[[ RECORDS FOR THIS EXERCISE open ]]

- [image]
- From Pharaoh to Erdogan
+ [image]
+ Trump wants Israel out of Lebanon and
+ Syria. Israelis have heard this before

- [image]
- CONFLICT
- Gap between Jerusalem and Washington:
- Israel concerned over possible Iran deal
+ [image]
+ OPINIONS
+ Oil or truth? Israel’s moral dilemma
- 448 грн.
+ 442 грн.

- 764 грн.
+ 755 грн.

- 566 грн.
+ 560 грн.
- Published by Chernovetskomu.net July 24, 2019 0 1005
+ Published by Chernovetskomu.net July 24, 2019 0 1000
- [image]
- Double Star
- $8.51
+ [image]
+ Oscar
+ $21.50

[[ RECORDS FOR THIS EXERCISE closed ]]

▶ WORK INSTRUCTION
Would you transcribe the entire listing above without any deviation?

▶ SOLUTION BELOW
- [image]
- From Pharaoh to Erdogan
+ [image]
+ Trump wants Israel out of Lebanon and
+ Syria. Israelis have heard this before

- [image]
- CONFLICT
- Gap between Jerusalem and Washington:
- Israel concerned over possible Iran deal
+ [image]
+ OPINIONS
+ Oil or truth? Israel’s moral dilemma
- 448 грн.
+ 442 грн.

- 764 грн.
+ 755 грн.

- 566 грн.
+ 560 грн.
- Published by Chernovetskomu.net July 24, 2019 0 1005
+ Published by Chernovetskomu.net July 24, 2019 0 1000
- [image]
- Double Star
- $8.51
+ [image]
+ Oscar
+ $21.50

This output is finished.